Luis Benitez has topped Everest six times and positioned Colorado as a thought leader as the first director of the state’s Outdoor Recreation Department. Now, he has his vision set on creating a national department that would put recreation at the forefront of the national agenda.

BY FREDERICK REIMERS

Political operative wasn’t Luis Benitez’ first career. Before he served as the state of Colorado’s director of the outdoor recreation industry in 2016, he was a mountaineering guide. He led climbers up the highest points on all seven continents, including six ascents of Everest. His clients included Erik Weihenmayer, the first blind person to summit Everest; military veterans searching for breakthroughs on Himalayan peaks through Warriors for Summits; and Wharton School of Business students tackling Ecuador’s Cotopaxi as part of their MBA.

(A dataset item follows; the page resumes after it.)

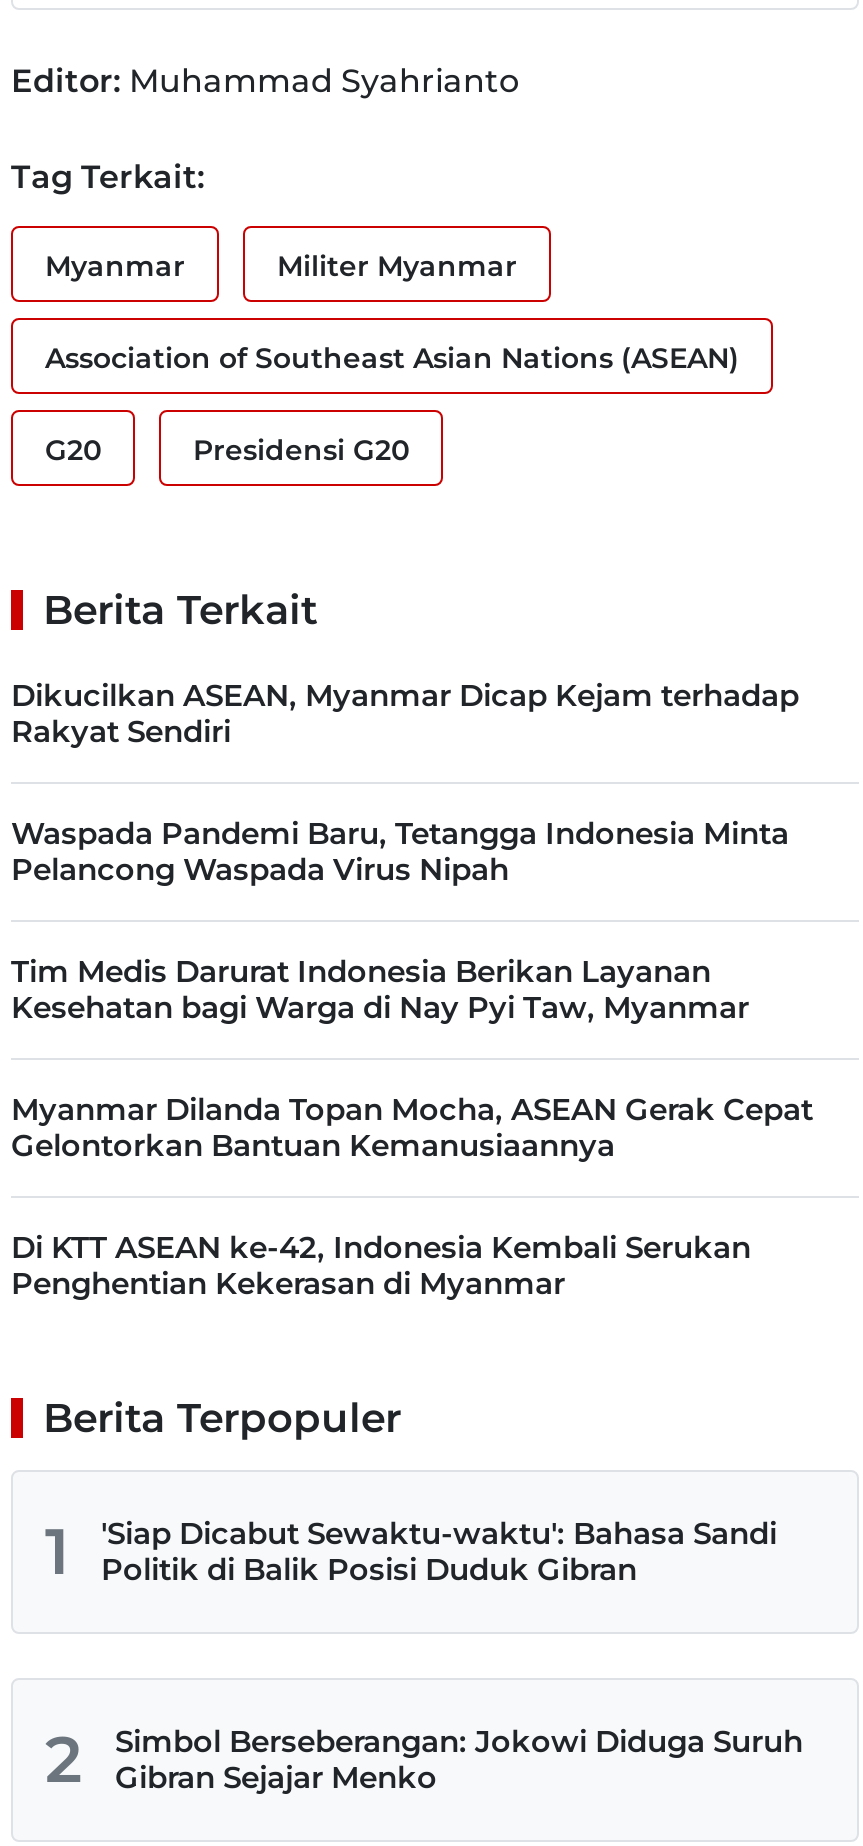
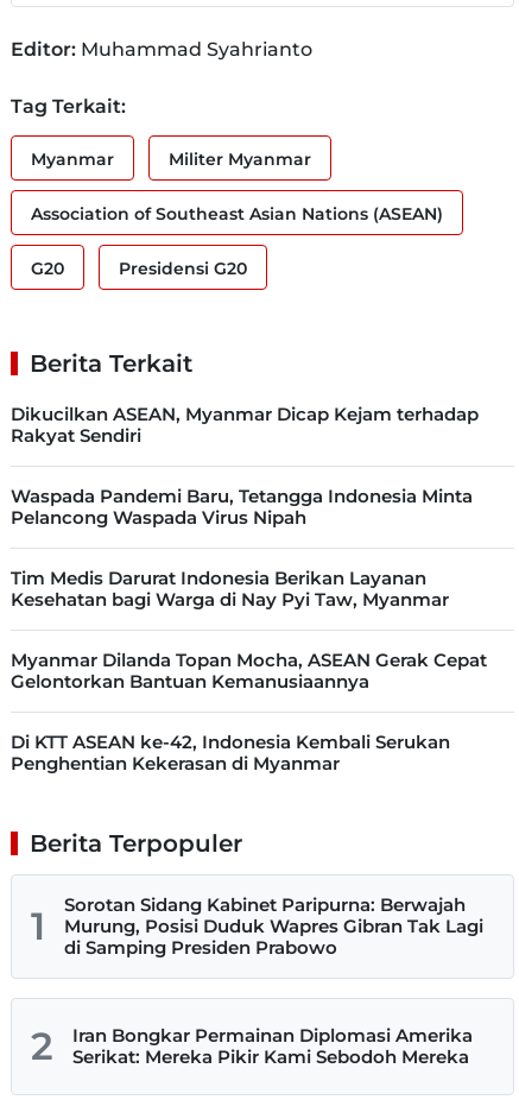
[101,1514,777,1588] 'Siap Dicabut Sewaktu-waktu': Bahasa Sandi | Politik di Balik Posisi Duduk Gibran -> [64,893,483,959] Sorotan Sidang Kabinet Paripurna: Berwajah | Murung, Posisi Duduk Wapres Gibran Tak Lagi | di Samping Presiden Prabowo
[115,1722,803,1796] Simbol Berseberangan: Jokowi Diduga Suruh | Gibran Sejajar Menko -> [72,1024,473,1068] Iran Bongkar Permainan Diplomasi Amerika | Serikat: Mereka Pikir Kami Sebodoh Mereka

As another mountaineer-turned-Colorado-politician, Sen. Mark Udall has said, “You don’t climb mountains by accident. Mountaineers are optimists. Similarly, one of the most important qualities in politics is optimism, and Luis has that.” The men got to know each other in the 1990s when Benitez was an instructor at the Colorado Outward Bound School and Udall was its director.

These days, Benitez is fresh off a stint serving as Denver-based VF Corp’s vice president of global impact and government affairs and back on the public stage politicking for increased power for his beloved outdoor recreation industry. In public appearances across the country and in the media, he is advocating for the creation of a national director of outdoor recreation. He points to the wins that Colorado’s state office of outdoor rec has generated for the state and its citizens and wants the same thing for the nation. The idea isn’t actually a new one, says Benitez. A mostly forgotten federal agency, the Bureau of Outdoor Recreation existed for 15 years through the 1960s and 1970s.

“Outdoor recreation comprises 2% of our nation’s economy and provides priceless quality of life and health benefits to our people, but there’s no specific entity shepherding it in the federal government,” says Benitez. “Imagine how much more effective it could be with dedicated leadership.”

Seeing the Big Picture

When Gov. John Hickenlooper created the Colorado Office of Outdoor Industry and installed Benitez to lead it, he placed it in the Office of Economic Development and International Trade. The idea was to compete economically with Utah, which had created the first such state post in 2013. Benitez did just that, helping grow Colorado’s outdoor recreation industry from $13 billion to $60 billion in four years. Among his wins were helping to persuade VF Corp to move its headquarters from North Carolina, convincing German ebike manufacturer Haibike to move from California, and landing the Outdoor Retailer show in Denver once it left Utah in 2017 (due to flagging attendance, it has since returned to Utah).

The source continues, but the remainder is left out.